# Work order
When you reach the line containing "(609, 343) none" in the data below, begin returning lines exactly as written, and stop once the line containing "(207, 538) none" has been returned.

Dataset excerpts
------------------------------------------------

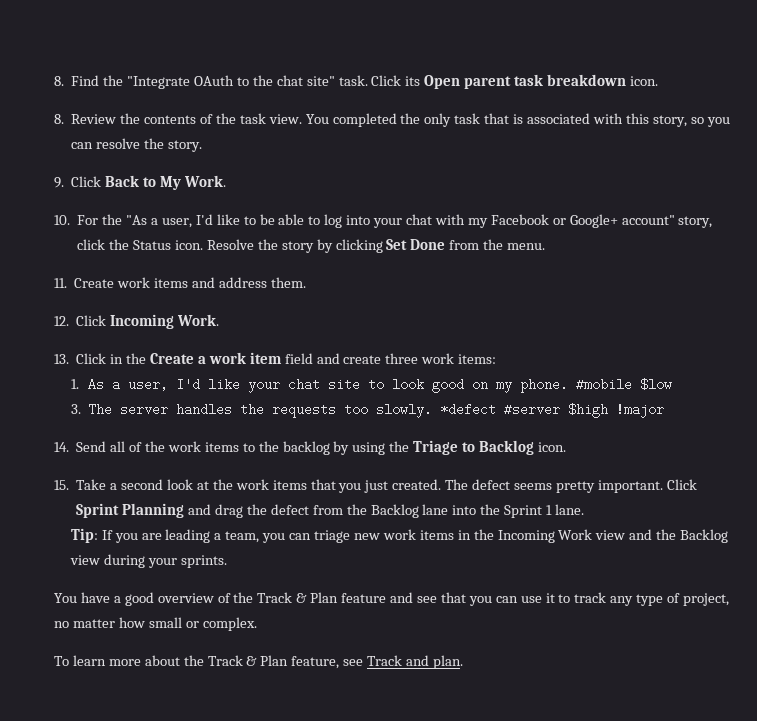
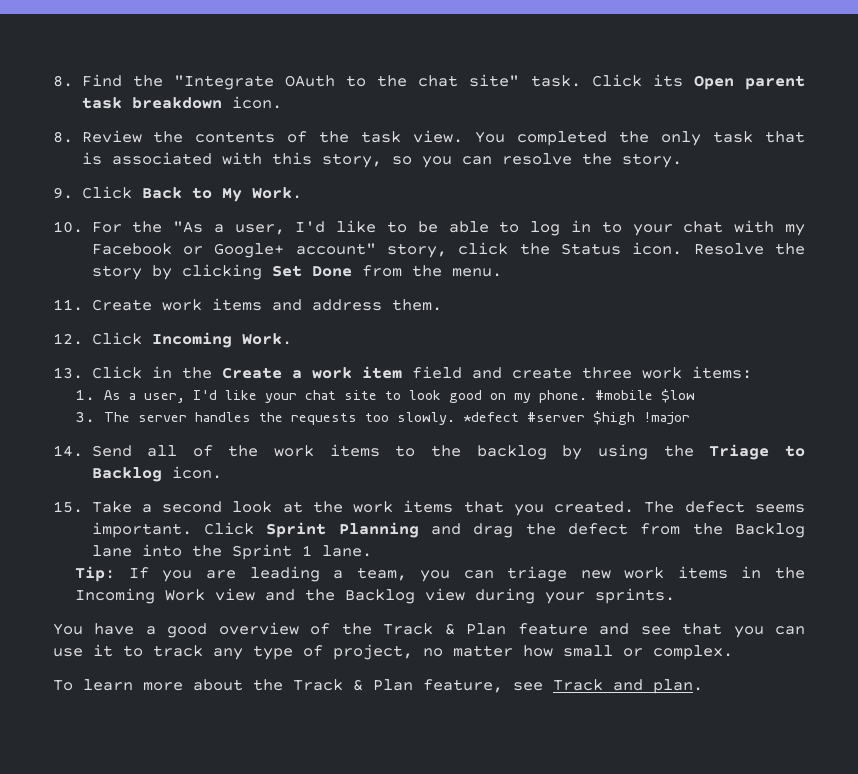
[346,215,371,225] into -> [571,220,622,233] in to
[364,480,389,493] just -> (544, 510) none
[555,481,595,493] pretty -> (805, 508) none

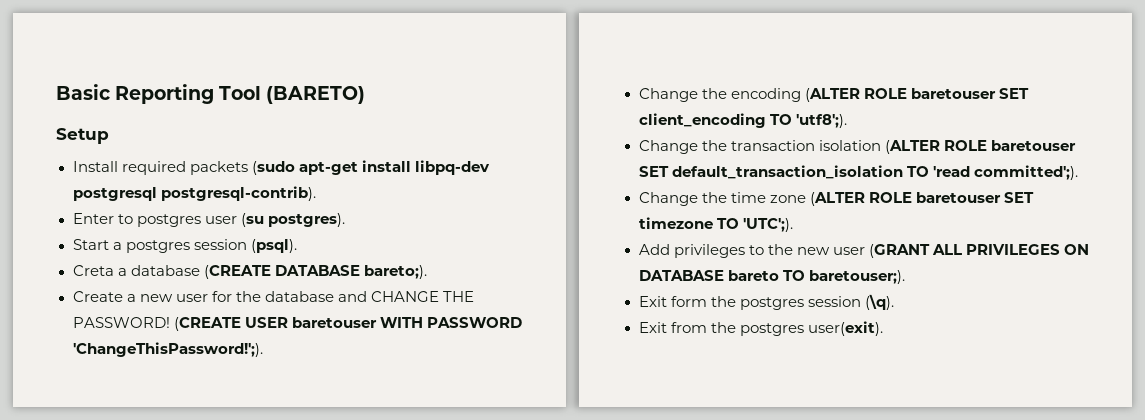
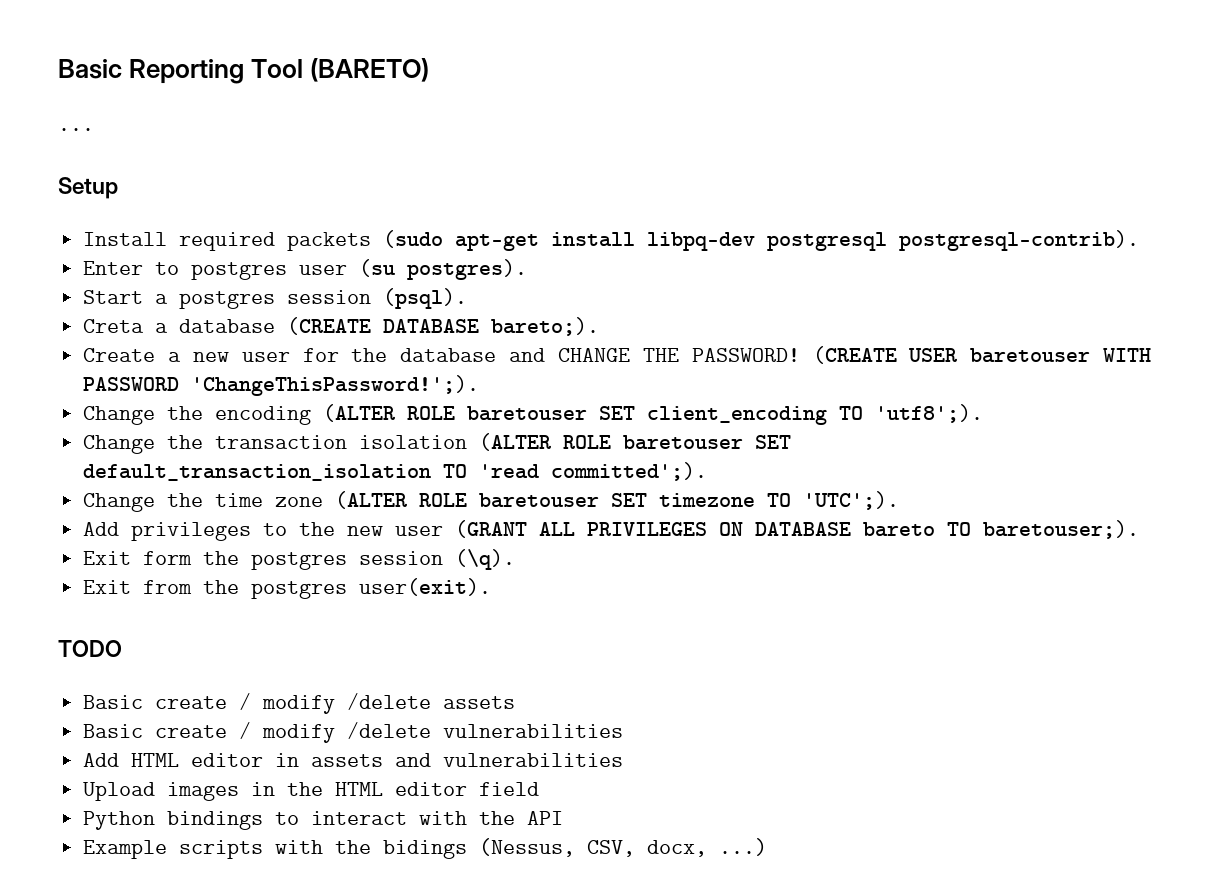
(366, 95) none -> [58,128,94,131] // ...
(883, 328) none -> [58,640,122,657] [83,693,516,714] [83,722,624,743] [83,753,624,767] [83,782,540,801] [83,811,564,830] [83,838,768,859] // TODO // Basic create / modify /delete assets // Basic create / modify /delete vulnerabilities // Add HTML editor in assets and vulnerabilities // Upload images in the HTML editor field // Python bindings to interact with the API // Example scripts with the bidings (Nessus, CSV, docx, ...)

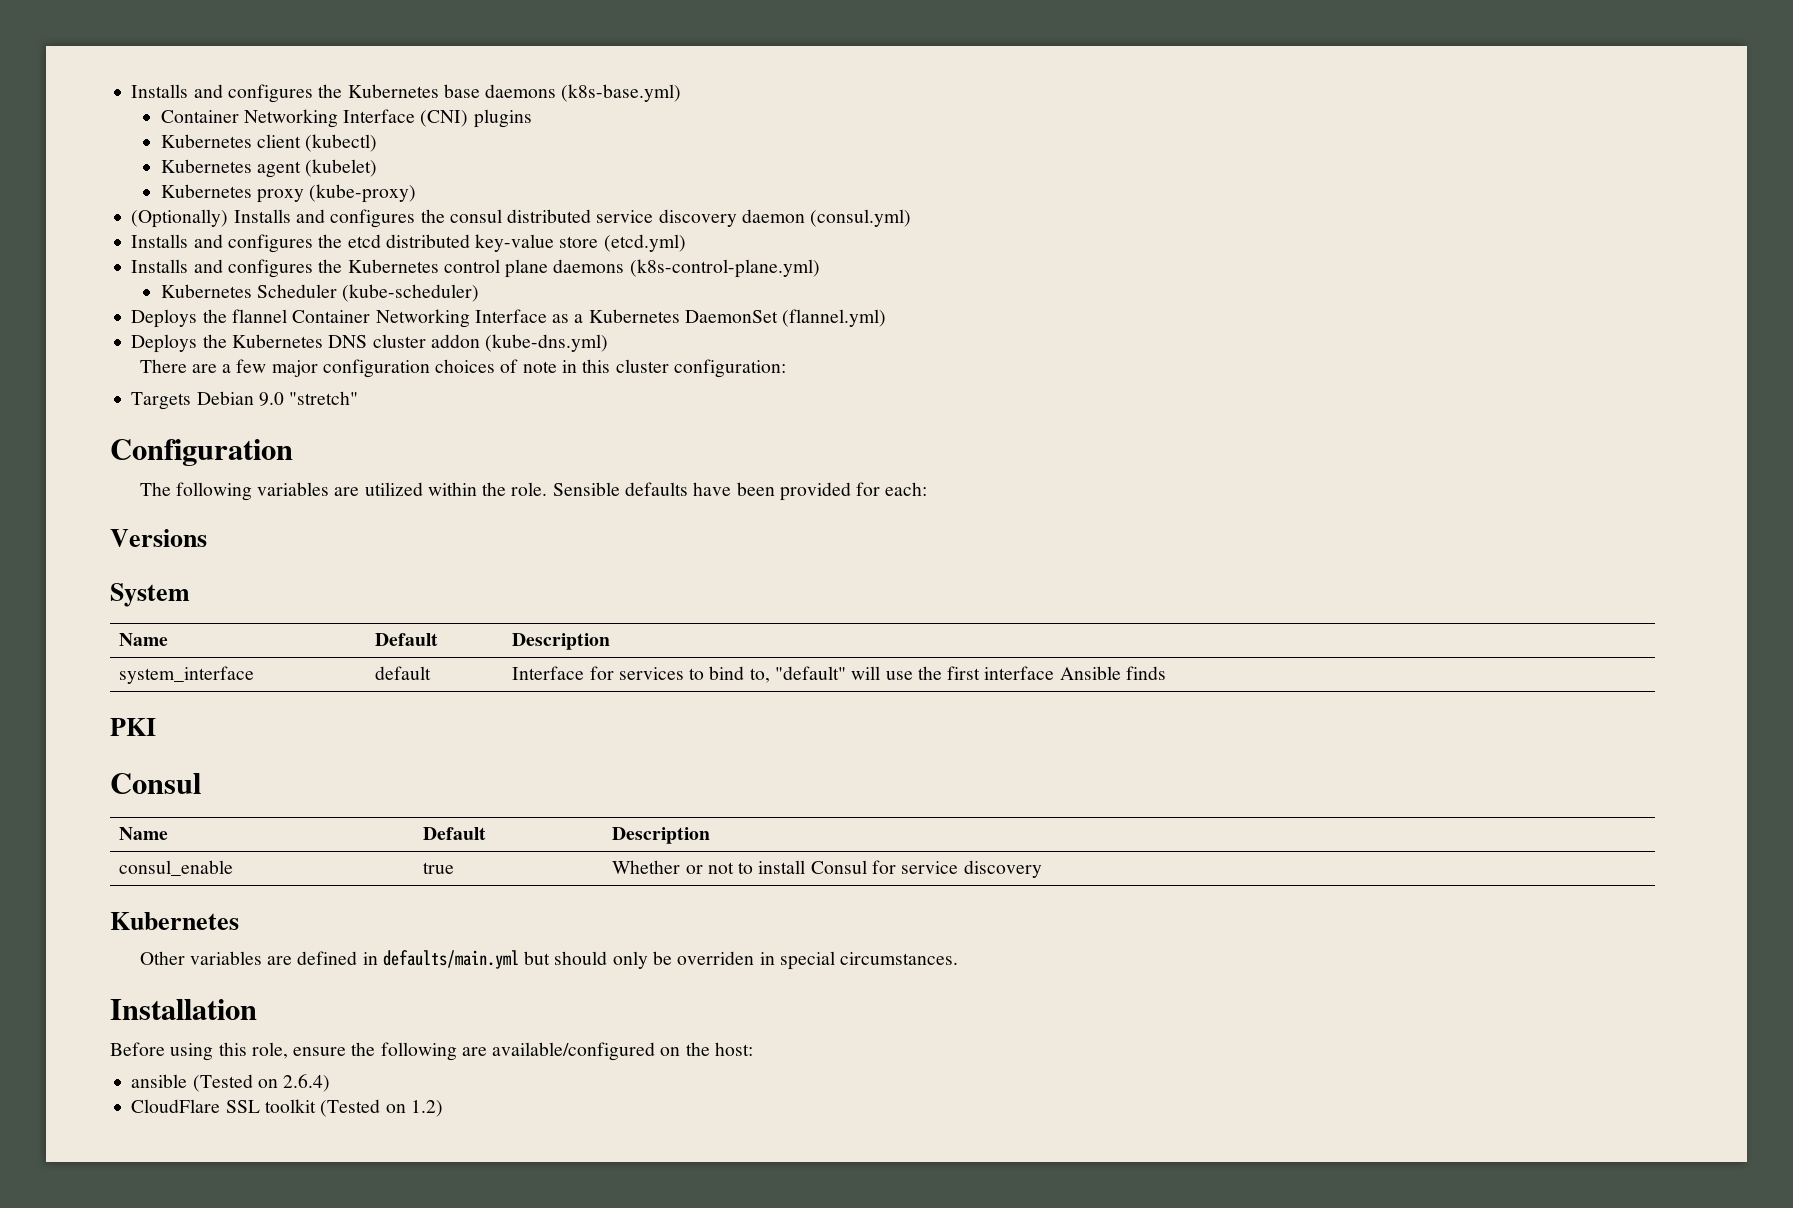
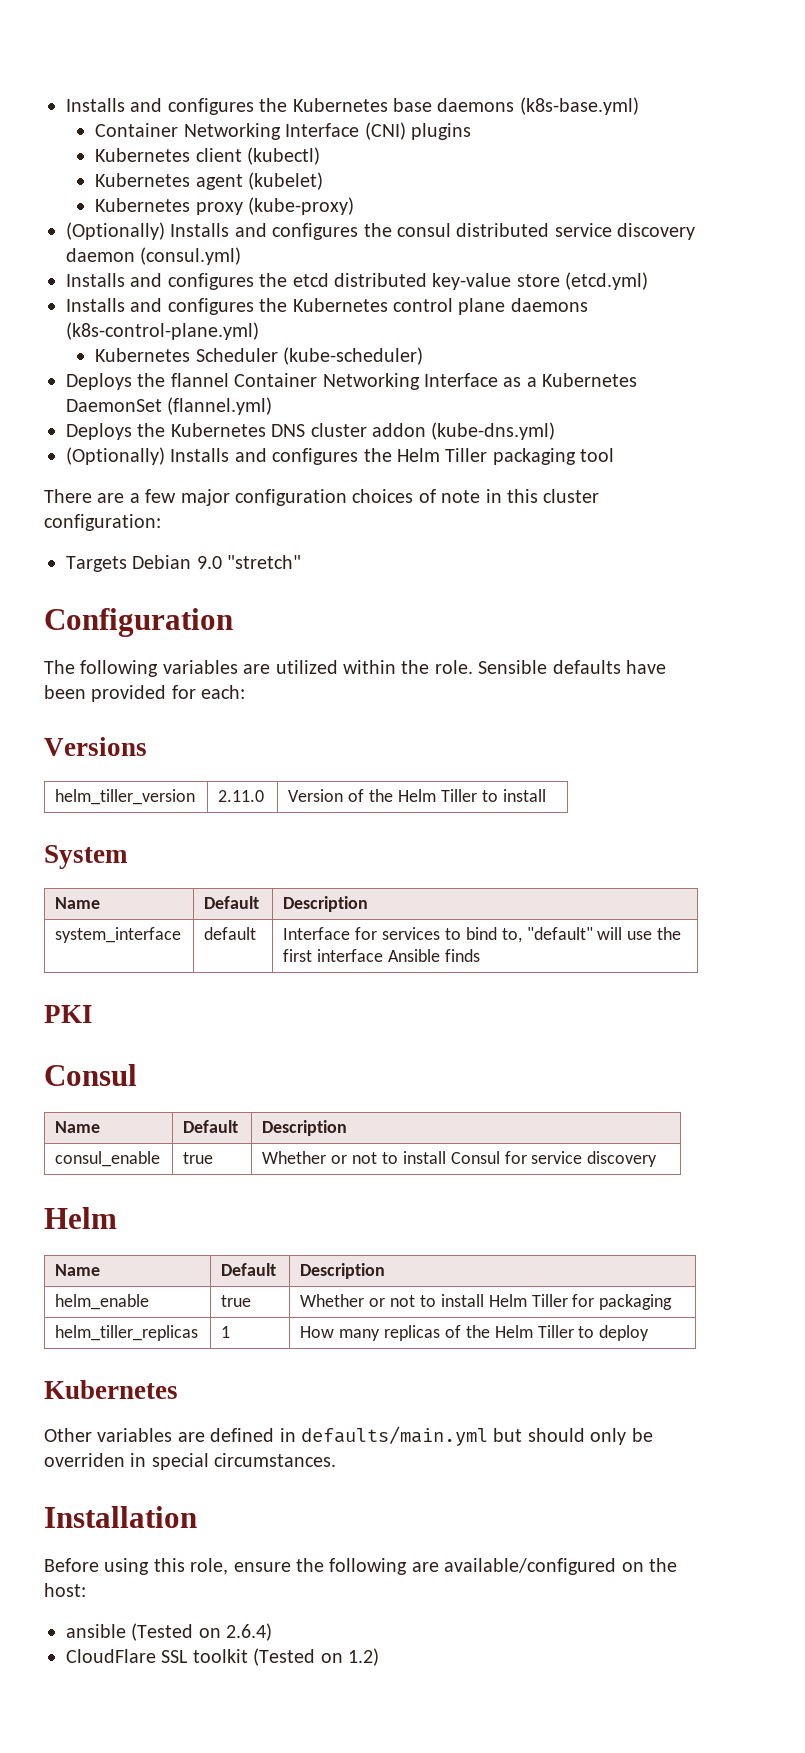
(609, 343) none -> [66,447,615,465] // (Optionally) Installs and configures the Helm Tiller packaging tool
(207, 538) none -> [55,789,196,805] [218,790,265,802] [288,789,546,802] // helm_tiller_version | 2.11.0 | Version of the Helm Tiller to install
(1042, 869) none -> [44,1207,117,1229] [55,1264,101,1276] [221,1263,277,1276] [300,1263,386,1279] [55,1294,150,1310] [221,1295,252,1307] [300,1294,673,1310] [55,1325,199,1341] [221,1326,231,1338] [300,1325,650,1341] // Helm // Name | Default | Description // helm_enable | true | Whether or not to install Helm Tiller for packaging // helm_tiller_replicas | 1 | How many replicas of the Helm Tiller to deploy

------------------------------------------------

# Your solution
(609, 343) none -> [66,447,615,465] // (Optionally) Installs and configures the Helm Tiller packaging tool
(207, 538) none -> [55,789,196,805] [218,790,265,802] [288,789,546,802] // helm_tiller_version | 2.11.0 | Version of the Helm Tiller to install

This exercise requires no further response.